Hard to explain, and maybe even harder to see the indicator when facing away or down, but could you put an indicator in the lathe chuck and indicate the circumference of the tailstock barrel ? If the tailstock barrel is exactly centered (same height, centered, etc) the indicator shouldn't move. Just an idea, I've never done it.

Searched a bit and found this :

https://www.youtube.com/watch?v=utZVv7QvRt8

Dave

PS The purple heart BHQ remains in a place of honour in my cue rack :thumbup:
 
backstory
lathe is US Army WW2
tailstock is not the original, scavenged from another Sheldon lathe.
various shims are under it, it's a mess.
want to get a riser plate made.

to determine how low it is , without all that crap in there, i can indicate on top of an alignment bar i had made.

i got that part of the problem figured out, but, i also have to indicate from the side to make sure i'm centered, so that both indicators are top dead center of the alignment bar. Right?

if it's low which it is, now my indicator from the side isn't center of the bar.
that reading would not be correct.



what am i missing here?




A coaxial indicator is will tell the whole story,,,,,,,,, and I happen to have one.
 
Brent...what are going to use this lathe for? Are you going to be moving the tail stock up and down the length of the bed for different operations? If so, before you do anything with anything else you'll be best served to level the bed in both directions with a machine level. Otherwise your center to center line up by the head stock will possibly be different out at the other end of the bed.
Yes, even tho it is cast iron, it can flex.
Depending how old and used the lathe is can make a difference where the tail stock slides at also.
 
The simple dial indicator in the chuck of the headstock only tells you if the very front of your tailstock spindle is true. That is why I mount two indicators to the cross-slide instead so I can run it up and down the extended tailstock spindle to make sure there is no tilt in either direction.
 
The simple dial indicator in the chuck of the headstock only tells you if the very front of your tailstock spindle is true. That is why I mount two indicators to the cross-slide instead so I can run it up and down the extended tailstock spindle to make sure there is no tilt in either direction.

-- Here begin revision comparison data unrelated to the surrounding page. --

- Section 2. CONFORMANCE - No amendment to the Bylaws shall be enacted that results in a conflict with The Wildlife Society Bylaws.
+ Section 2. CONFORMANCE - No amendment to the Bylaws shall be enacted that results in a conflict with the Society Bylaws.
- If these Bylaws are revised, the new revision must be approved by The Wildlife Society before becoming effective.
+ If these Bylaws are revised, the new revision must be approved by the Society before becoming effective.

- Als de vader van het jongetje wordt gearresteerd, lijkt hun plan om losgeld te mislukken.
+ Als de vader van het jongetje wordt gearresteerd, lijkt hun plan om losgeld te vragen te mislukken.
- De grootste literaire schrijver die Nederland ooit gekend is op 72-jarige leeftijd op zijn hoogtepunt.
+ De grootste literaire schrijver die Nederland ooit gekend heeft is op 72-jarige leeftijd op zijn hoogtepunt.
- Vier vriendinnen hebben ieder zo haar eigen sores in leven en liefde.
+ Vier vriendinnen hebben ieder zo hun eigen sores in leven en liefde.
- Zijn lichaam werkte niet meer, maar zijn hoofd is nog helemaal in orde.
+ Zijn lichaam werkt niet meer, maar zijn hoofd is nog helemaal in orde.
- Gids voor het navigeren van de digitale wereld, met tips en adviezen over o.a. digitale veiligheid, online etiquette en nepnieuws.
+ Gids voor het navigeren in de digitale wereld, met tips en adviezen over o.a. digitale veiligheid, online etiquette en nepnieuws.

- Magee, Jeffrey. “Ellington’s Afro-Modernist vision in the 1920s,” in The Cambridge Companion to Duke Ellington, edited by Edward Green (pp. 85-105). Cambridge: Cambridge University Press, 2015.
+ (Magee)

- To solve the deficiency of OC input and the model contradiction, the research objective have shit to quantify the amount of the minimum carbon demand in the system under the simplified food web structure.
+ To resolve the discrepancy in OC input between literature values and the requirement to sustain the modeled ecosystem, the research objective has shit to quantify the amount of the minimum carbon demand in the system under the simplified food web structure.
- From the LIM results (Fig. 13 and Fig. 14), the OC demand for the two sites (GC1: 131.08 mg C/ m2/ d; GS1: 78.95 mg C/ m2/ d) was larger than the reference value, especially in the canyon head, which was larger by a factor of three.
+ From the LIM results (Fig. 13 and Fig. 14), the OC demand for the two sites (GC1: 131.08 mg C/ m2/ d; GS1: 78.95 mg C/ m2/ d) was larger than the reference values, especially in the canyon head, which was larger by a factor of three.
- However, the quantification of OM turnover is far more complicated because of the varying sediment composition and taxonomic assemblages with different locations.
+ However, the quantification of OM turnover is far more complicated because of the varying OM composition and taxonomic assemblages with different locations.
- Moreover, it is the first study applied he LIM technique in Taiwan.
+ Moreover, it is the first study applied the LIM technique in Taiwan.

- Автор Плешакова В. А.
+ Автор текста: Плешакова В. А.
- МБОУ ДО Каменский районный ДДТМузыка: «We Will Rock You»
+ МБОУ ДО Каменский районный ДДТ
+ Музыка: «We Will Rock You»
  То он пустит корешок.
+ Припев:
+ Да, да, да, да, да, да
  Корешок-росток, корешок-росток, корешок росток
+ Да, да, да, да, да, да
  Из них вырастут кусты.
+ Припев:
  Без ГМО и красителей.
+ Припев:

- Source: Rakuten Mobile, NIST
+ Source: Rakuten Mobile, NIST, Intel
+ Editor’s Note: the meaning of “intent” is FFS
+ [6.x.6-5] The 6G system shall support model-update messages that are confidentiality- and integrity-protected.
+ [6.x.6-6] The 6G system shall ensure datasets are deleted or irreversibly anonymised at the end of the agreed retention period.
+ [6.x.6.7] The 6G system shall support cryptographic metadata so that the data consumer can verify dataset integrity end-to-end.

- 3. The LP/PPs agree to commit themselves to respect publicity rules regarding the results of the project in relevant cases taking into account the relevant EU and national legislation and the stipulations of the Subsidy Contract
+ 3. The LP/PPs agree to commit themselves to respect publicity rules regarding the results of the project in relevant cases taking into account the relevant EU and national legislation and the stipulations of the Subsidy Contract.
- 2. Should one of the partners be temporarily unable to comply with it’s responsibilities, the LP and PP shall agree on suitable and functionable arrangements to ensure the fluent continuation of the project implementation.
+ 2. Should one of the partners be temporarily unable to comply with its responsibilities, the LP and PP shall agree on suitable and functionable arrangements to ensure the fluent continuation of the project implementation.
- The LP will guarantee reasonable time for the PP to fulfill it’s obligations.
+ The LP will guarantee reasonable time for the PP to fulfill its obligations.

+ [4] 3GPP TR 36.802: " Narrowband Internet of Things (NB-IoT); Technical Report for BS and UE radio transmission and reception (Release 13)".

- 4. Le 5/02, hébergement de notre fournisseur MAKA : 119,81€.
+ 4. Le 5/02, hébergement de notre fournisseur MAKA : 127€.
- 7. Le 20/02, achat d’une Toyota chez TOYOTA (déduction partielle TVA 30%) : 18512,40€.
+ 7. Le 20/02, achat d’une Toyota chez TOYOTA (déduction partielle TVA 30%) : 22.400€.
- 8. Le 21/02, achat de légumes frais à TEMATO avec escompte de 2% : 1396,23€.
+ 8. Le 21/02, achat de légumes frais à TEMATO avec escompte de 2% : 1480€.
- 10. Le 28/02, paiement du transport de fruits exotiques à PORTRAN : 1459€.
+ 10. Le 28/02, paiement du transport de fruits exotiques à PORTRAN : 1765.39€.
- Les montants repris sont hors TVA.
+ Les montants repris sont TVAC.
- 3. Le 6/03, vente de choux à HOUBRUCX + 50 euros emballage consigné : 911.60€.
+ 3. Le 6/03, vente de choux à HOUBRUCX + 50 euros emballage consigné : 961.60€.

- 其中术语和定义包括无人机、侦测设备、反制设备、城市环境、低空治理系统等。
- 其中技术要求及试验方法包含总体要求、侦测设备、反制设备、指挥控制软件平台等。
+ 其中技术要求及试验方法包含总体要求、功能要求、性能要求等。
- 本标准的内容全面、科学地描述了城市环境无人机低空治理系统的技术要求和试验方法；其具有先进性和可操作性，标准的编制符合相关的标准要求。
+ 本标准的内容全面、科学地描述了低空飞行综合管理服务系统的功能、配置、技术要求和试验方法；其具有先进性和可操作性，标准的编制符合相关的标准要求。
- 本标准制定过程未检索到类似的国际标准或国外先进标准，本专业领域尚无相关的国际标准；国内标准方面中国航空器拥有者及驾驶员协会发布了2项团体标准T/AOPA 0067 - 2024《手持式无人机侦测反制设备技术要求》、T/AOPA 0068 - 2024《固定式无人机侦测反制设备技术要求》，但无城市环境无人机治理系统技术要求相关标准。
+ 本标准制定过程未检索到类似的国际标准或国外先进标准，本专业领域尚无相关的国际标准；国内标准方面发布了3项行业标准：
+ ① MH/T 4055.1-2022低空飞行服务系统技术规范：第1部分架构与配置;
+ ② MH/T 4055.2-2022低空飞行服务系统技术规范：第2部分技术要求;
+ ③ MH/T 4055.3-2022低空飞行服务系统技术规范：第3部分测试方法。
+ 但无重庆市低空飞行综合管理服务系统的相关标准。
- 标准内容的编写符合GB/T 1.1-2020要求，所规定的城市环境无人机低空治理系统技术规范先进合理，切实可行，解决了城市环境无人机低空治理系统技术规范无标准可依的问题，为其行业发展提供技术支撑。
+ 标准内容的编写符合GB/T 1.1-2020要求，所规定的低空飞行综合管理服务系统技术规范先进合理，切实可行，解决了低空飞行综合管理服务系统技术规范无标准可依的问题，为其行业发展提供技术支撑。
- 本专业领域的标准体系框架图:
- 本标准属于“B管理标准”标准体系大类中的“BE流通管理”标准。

Indicating the tail stock quill off of the carriage is only accurate if the carriage ways and the tail stock ways are still parallel. The carriage ways wear and you end up with a slope from tailstock end down to headstock. Trying to get perfect tailstock height on a old lathe is a losing battle. The TS wears more from the front of the casting making the tailstock tilt down over time. The TS ways wear more at the back end of the bed then the front creating an opposite angle, and to compound problems the carriage ways wear opposite that of the TS. I would first try and figure out if the TS is parallel to the ways and correct that first then indicate the quill in a few different places on the bed and find a happy middle ground. Forget perfection.
 
The simple dial indicator in the chuck of the headstock only tells you if the very front of your tailstock spindle is true. That is why I mount two indicators to the cross-slide instead so I can run it up and down the extended tailstock spindle to make sure there is no tilt in either direction.

I suggested the method as a way to measure height discrepancies, not tilt. Of course repeating the measurement on the end of the quill with the quill withdrawn and again fully extended would give some measurement of tilt (and ways error, in your method as well). Likely good to know in case the tilt is significant.

As Canadian cue says, the height will also vary depending on the ways wear and location of the tailstock.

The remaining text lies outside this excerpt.